Let $T=(x_0,0)$ be the point where the tangent at vertex $V=(-9,3)$ intersects the x-axis and $P$ the point where the axis of the parabola intersects the x-axis (see figure below). Then we have $OT=PT$ ^(*) and therefore $P=(2x_0,0)$.

But $VT$ is perpendicular to $VP$: if $H=(-9,0)$ is the projection of $V$ on x-axis we have then $VH^2=PH\cdot TH$, that is: $$ (-9-2x_0)(x_0+9)=9 $$ which gives $x_0=-6$ or $x_0=-7.5$.

You can now easily find the two possible equations of axis $VP$.

^(*) Because, if $M$ is the midpoint of $OV$ we know that $MT\parallel PV$.

Answer 2

Secondary approach:

Let's assume the axis of symmetry as $\ x - ay + k_1 = 0$ and the tangent at the vertex as $ax + y + k_2 = 0$. Given that both lines are perpendicular and intersect at $(-9, 3)$, we can find $k_2$ in terms of $k_1$. Also, from the intersection point, we obtain the relationship $a = \frac{{k_1 - 9}}{3}$, which will be useful later.

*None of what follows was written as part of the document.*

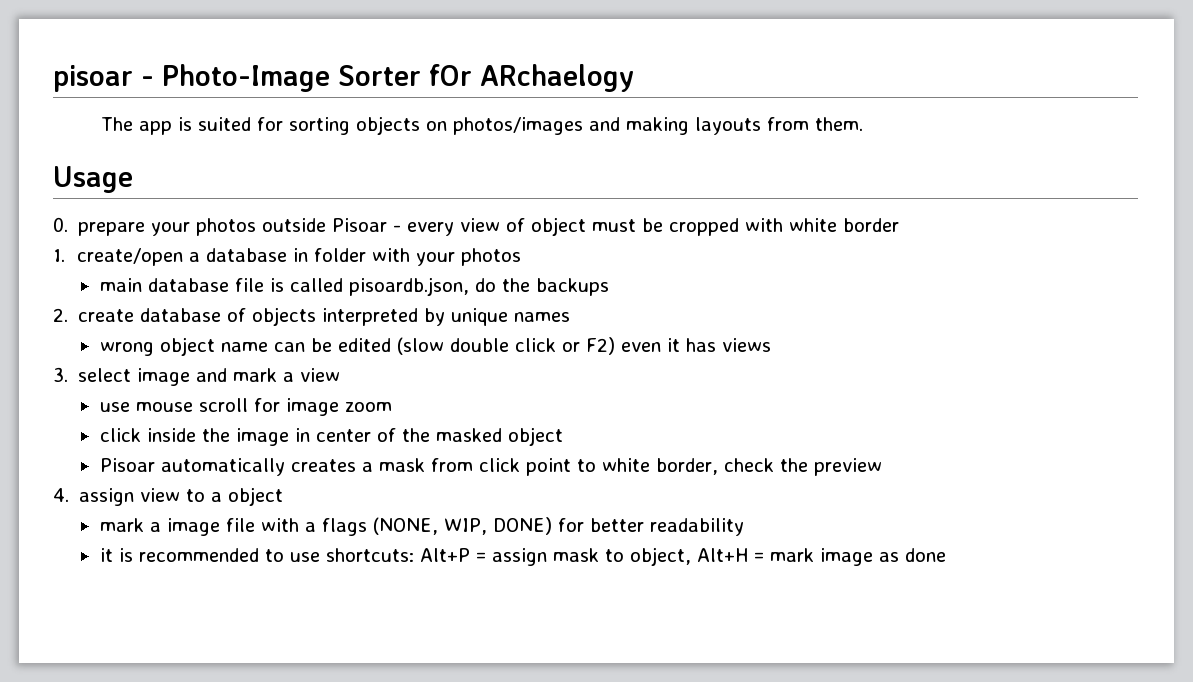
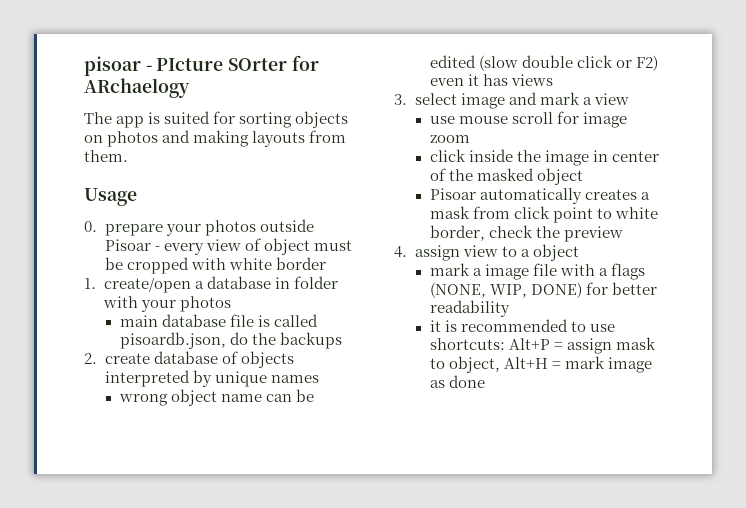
- pisoar - Photo-Image Sorter fOr ARchaelogy
+ pisoar - PIcture SOrter for ARchaelogy
- The app is suited for sorting objects on photos/images and making layouts from them.
+ The app is suited for sorting objects on photos and making layouts from them.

Additionally, we find $k_2 = 3k_1 - 30$.

Now, the general equation of a parabola (oblique or standard) is often written as: $$PM^2 = 4b PN$$ where $PM$ is the equation of the axis of symmetry, and $PN$ is the tangent at the vertex. This can be derived using $y^2 = 4ax$ expressed in terms of distances from the given lines.

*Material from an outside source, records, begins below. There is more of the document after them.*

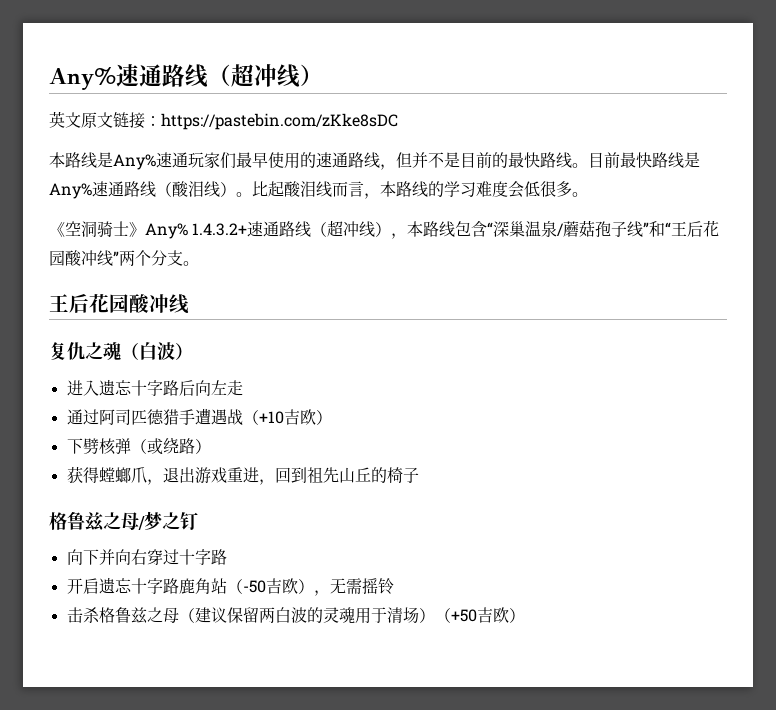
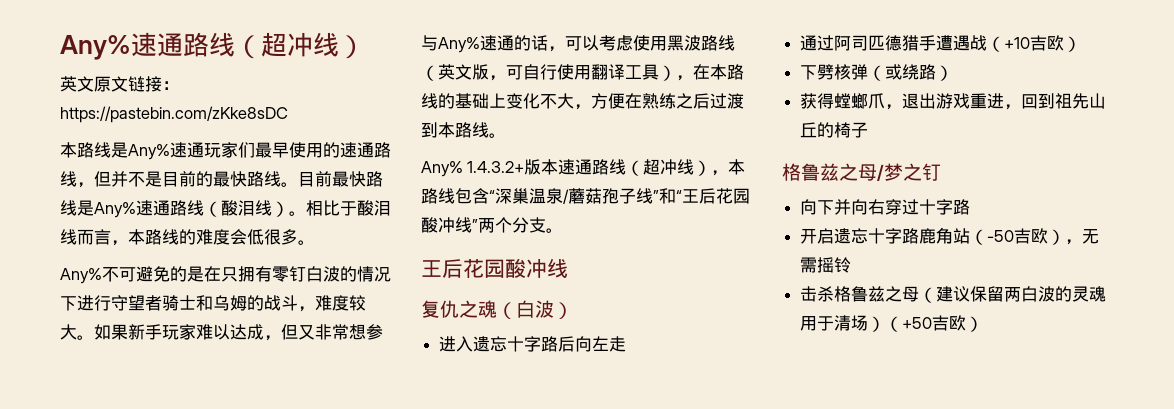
- 比起酸泪线而言，本路线的学习难度会低很多。
+ 相比于酸泪线而言，本路线的难度会低很多。
- 《空洞骑士》Any% 1.4.3.2+速通路线（超冲线），本路线包含“深巢温泉/蘑菇孢子线”和“王后花园酸冲线”两个分支。
+ Any%不可避免的是在只拥有零钉白波的情况下进行守望者骑士和乌姆的战斗，难度较大。如果新手玩家难以达成，但又非常想参与Any%速通的话，可以考虑使用黑波路线（英文版，可自行使用翻译工具），在本路线的基础上变化不大，方便在熟练之后过渡到本路线。
+ Any% 1.4.3.2+版本速通路线（超冲线），本路线包含“深巢温泉/蘑菇孢子线”和“王后花园酸冲线”两个分支。

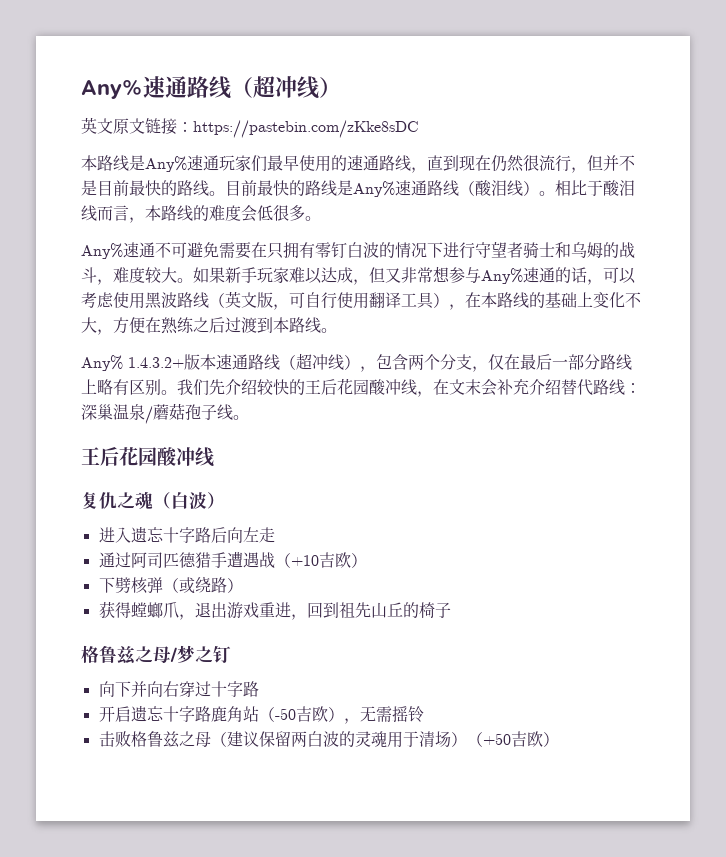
- 本路线是Any%速通玩家们最早使用的速通路线，但并不是目前的最快路线。
+ 本路线是Any%速通玩家们最早使用的速通路线，直到现在仍然很流行，但并不是目前最快的路线。
- 目前最快路线是Any%速通路线（酸泪线）。
+ 目前最快的路线是Any%速通路线（酸泪线）。
- Any%不可避免的是在只拥有零钉白波的情况下进行守望者骑士和乌姆的战斗，难度较大。
+ Any%速通不可避免需要在只拥有零钉白波的情况下进行守望者骑士和乌姆的战斗，难度较大。
- Any% 1.4.3.2+版本速通路线（超冲线），本路线包含“深巢温泉/蘑菇孢子线”和“王后花园酸冲线”两个分支。
+ Any% 1.4.3.2+版本速通路线（超冲线），包含两个分支，仅在最后一部分路线上略有区别。我们先介绍较快的王后花园酸冲线，在文末会补充介绍替代路线：深巢温泉/蘑菇孢子线。
- 击杀格鲁兹之母（建议保留两白波的灵魂用于清场）（+50吉欧）
+ 击败格鲁兹之母（建议保留两白波的灵魂用于清场）（+50吉欧）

Therefore, the equation of the parabola is:

$$ (x - ay + k_1)^2 = 4b(ax + y + 3k_1 - 30) $$

Since the point $(0,0)$ lies on the parabola, we have $$k_1^2 = 4b(3k_1 - 30).$$

Moreover, the line $y = 0$ is tangent to the parabola. Substituting this into the equation, we get:

$$ x^2 + x(2k_1 - 4ab) = 0 $$

For the equation to have a single root at $(0,0)$, the x coefficient must be $0$. Thus, we obtain $$2k_1 = 4ab.$$

Now, the first equation is: $$a = \frac{{k_1 - 9}}{3}.$$

The second equation is: $$k_1^2 = 4b(3k_1 - 30).$$

The third equation is: $$2k_1 = 4ab.$$

Now, we have three equations, and by eliminating variables, we can derive a single quadratic equation in terms of $k_1$. Solving this quadratic equation yields $k_1 = 15$ and $k_1 = 12$. Substituting these values back into the first equation gives $a = 2$ and $a = 1$, respectively. Therefore, the equations of the axis of symmetry are $$x - 2y + 15 = 0$$ or $$x - y + 12 = 0$$The entire equation of the parabola can be found by determining the value of $b$ and substituting it. Thanks!

Answer 3

Let the slope of tangent at vertex $V(-9,3)$ be $m$. Then the intercept $P$ of this tangent on the x-axis will be $\left(-\dfrac{9m+3}{m},0 \right)$

It is well known that the median of $\triangle VPO $ through $P$ will be parallel to the axis i.e. perpendicular to the tangent at the vertex.

So we get the condition $\dfrac{\dfrac{3}{2}}{\dfrac{9m+3}{m}-\dfrac{9}{2}}.m =-1$ which has solutions $m=-1,-2$ so that the axis can have slope $1$ or $\dfrac{1}{2}$

Hence the equation of the axis can be $x-y+12=0$ or $x-2y+15=0$